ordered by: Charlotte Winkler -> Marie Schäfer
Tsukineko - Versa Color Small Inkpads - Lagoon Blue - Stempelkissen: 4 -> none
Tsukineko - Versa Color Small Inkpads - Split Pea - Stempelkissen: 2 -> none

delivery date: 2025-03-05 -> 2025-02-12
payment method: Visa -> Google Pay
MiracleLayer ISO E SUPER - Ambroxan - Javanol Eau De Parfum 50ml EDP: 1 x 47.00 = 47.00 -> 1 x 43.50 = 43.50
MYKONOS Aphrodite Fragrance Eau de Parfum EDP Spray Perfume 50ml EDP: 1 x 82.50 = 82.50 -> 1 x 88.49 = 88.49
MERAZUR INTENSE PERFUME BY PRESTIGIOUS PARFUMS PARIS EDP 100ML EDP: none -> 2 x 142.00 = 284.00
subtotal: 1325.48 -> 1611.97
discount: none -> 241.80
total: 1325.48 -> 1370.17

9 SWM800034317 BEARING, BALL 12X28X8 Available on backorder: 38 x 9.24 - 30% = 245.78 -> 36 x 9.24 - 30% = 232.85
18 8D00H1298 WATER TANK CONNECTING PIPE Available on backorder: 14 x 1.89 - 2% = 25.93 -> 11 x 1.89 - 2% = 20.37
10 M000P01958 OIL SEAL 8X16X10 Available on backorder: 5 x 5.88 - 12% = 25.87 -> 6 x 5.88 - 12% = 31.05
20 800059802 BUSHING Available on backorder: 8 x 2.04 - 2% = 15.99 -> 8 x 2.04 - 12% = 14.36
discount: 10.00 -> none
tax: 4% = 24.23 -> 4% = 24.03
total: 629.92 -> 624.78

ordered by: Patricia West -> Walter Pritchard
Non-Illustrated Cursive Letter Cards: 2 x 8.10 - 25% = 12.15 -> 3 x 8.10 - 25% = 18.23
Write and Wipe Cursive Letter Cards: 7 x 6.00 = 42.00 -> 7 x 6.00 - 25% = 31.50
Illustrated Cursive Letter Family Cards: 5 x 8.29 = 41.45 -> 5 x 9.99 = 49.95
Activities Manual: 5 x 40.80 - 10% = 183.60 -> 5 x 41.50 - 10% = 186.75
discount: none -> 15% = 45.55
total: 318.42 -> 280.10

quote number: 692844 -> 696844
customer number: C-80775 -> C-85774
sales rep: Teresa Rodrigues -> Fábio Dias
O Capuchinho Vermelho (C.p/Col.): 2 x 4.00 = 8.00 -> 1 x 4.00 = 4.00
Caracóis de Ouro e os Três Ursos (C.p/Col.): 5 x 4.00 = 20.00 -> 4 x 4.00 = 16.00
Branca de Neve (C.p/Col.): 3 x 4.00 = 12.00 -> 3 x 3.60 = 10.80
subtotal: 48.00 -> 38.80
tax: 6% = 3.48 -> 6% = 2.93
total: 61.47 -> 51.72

◆ ◆ ◆ ◆ ◆

» **TASK DESCRIPTION**
Scan the records for the word "Cursive". Copy each line where it turns up.

» **OUTPUT OF THE EXERCISE**
Non-Illustrated Cursive Letter Cards: 2 x 8.10 - 25% = 12.15 -> 3 x 8.10 - 25% = 18.23
Write and Wipe Cursive Letter Cards: 7 x 6.00 = 42.00 -> 7 x 6.00 - 25% = 31.50
Illustrated Cursive Letter Family Cards: 5 x 8.29 = 41.45 -> 5 x 9.99 = 49.95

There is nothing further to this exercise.